It hardly seems possible that so much has happened since I first started writing about the deteriorating situation in the UK. It’s not possible in this short article to do the subject justice, so I’m limiting myself to a thumbnail sketch of the latest news and a little historical context from the last three years. If you’re interested in reading more I’ve written fully referenced articles about the subject; who the players are; how it all fits together, and the possible implications for CAMs in general. I have included some excerpts from the articles in this piece, but you can download the full articles as pdfs at the end of this discussion.
Homeopathy: Edzard Ernst’s delusion.

Professor Edzard Ernst is the UK’s first university Chair of Complementary and Alternative Medicine (CAM) who, in a few short years, has gone from a self-confessed user of homeopathy to one of its biggest critics. The more Ernst has criticized homeopathy, the more respect he has received from his peers and the higher his profile has become. The UK media now refer to him as the world expert on the scientific evidence for CAMs, “faith-based medicine” has become a descriptive for CAMs in general and homeopathy in particular and the convention for the critics to refer to the ‘delusion’ of homeopathy.

It’s more comforting to think that the current situation has evolved via a series of random if unfortunate events, but I have traced the sudden escalation of the anti-homeopathy movement since the coup that was The Lancet’s “End of Homeopathy?” issue of August 2005. It’s my opinion that there is organization and an orchestration to the timing of events – and that it is another aspect of a much larger anti-CAM legislative trend that seems to be gaining ground.

The Royal London Homeopathic Hospital, an international touchstone for homeopathy and the UK National Health Service (NHS), where homeopathy has been sanctioned since 1948, was the perfect place to start. That provision of homeopathy on the NHS would be seen to be withdrawn, not because of lack of funding, but because it had been proven not to work, could be guaranteed to have far-reaching effects on the rest of the homeopathic world.

Having said that, I also think that there has never been a more exciting time to be a homeopath! The recent changes and challenges present the biggest opportunity that the CAM world, and homeopathy in particular, has had for maybe a hundred years.

As a profession we are being called to step up to the plate, to take ourselves seriously and to walk our talk. We need to be informed, to stay informed and to collaborate on pro-active responses. This is not a time for keeping our heads down and hoping we won’t be noticed.
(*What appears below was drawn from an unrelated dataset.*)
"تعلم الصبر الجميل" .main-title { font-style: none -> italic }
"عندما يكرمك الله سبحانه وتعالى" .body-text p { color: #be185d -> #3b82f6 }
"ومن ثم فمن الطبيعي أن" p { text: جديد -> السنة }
This is a time for Big Ideas and Bold Action! (BIBAs)
Some background: A coup of the highest order

“The End of Homeopathy?” issue of The Lancet, August 2005 included: the infamous fundamentally flawed Shang et al. meta-analysis, which purported to “prove” once and for all that homeopathy is no better than placebo; an anonymous editorial, “The End of Homeopathy”, which implored doctors to be “honest with patients about homeopathy’s lack of benefit”; and a fierce criticism of the leaked pro-homeopathy World Health Organization (WHO) draft report, which was later withdrawn for revision and to date has still to be published.”
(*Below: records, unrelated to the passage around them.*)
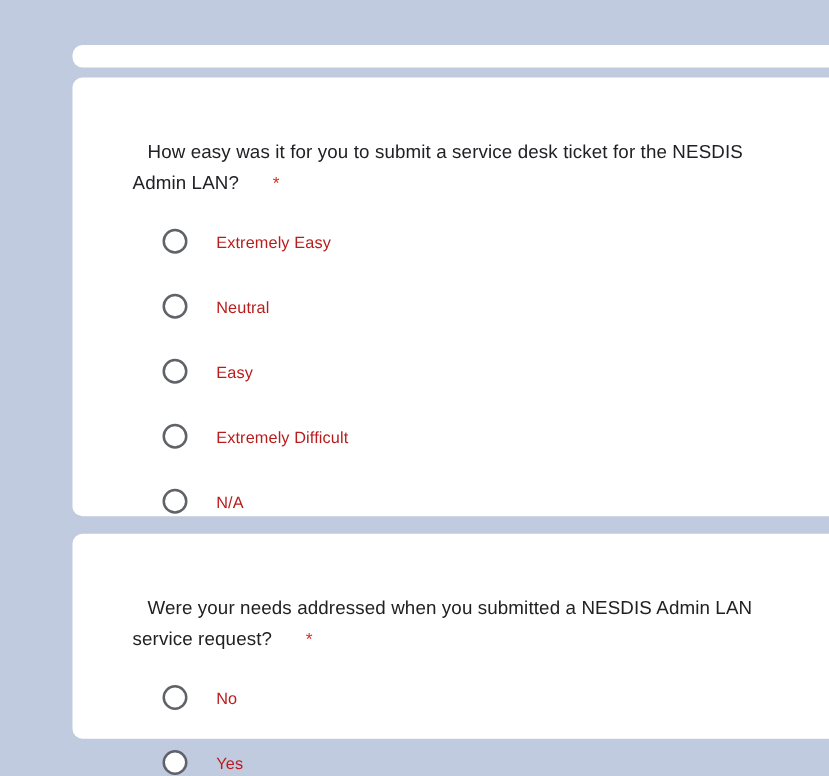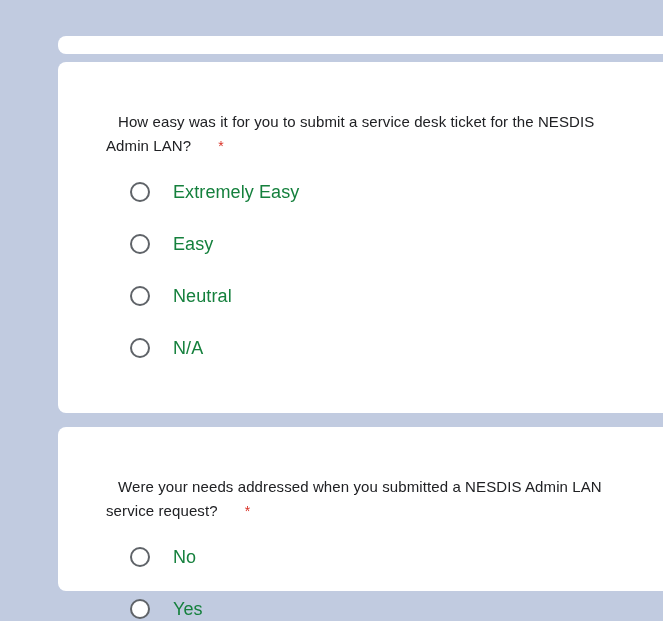"Extremely Easy" .option-label { color: #15803d -> #b91c1c; font-size: 18px -> 13px }
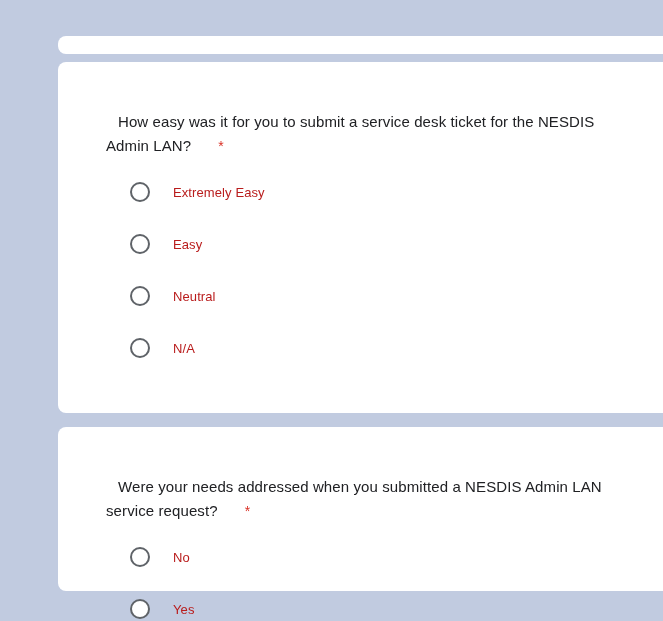"Easy" div.option-row { order: before "Neutral" -> after "Neutral" }
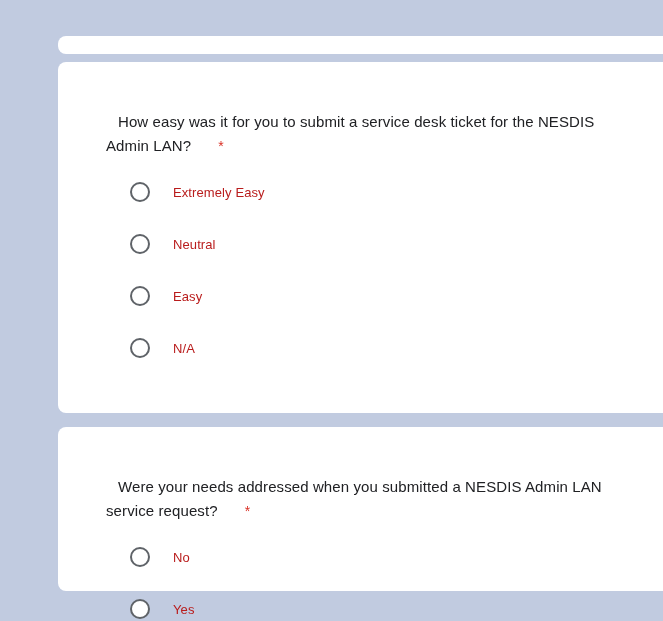"Extremely Difficult" div.option-row { html: none -> <div> <span></span> <span>Extremely Difficult</span> </div> }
Shang et al. took 110 trials of homeopathy that matched the study’s criteria but drew the conclusion for the meta-analysis from just eight of the trials – and in the published paper, neglected to identify the eight they had used! At the insistence of the homeopathic medical community, the eight trials were eventually revealed, and it was easy to understand why they had not been identified. Extreme “cherry-picking” had transpired; only these eight particular trials would produce a negative result and a meta-analysis using other combinations of the 110 trials available would all weigh in favor of homeopathy. (To see just how flawed the “science” is, see the “Proof against homeopathy does in fact support homeopathy”, a detailed critique of the Shang paper (3); and “The growth of a lie and the end of “conventional” medicine”, by two Italian physicians, which lays out the vested interests at work (4) in the full Similia article.)

Needless to say both Shang and Richard Horton, editor of The Lancet, are openly critical of Homeopathy and Shang was part of the group who provided another highly criticized meta-analysis which led to the withdrawal of homeopathy from Swiss health insurance.

The WHO report which described homeopathy as the world’s fastest growing modality, now used by some half a billion people, was leaked by Renckens, a gynecologist and chair of the Dutch Union Against Quackery and another vocal critic of homeopathy. Professor Ernst, Chair of Alternative and Complementary Medicine at Exeter University (as late as 2003, a supporter of homeopathy) called for the report’s revision including a full disclosure of names of authors and any conflicts of interest. In an interesting Freudian slip, the same Lancet article states: “Renckens argues that it is wrong that such reports should not be prepared in secret behind closed doors…” (my italics). The irony surely won’t be lost on the homeopathic community.

The Lancet put out a disingenuous press release describing the meta-analysis as having reviewed all 110 trials to draw the conclusion that homeopathy performed no better than placebo. This conclusion, promoted by critics and media alike has now been accepted as fact. As we say in mathematics: homeopathy = placebo Q.E.D. (point proved) so no further discussion is necessary.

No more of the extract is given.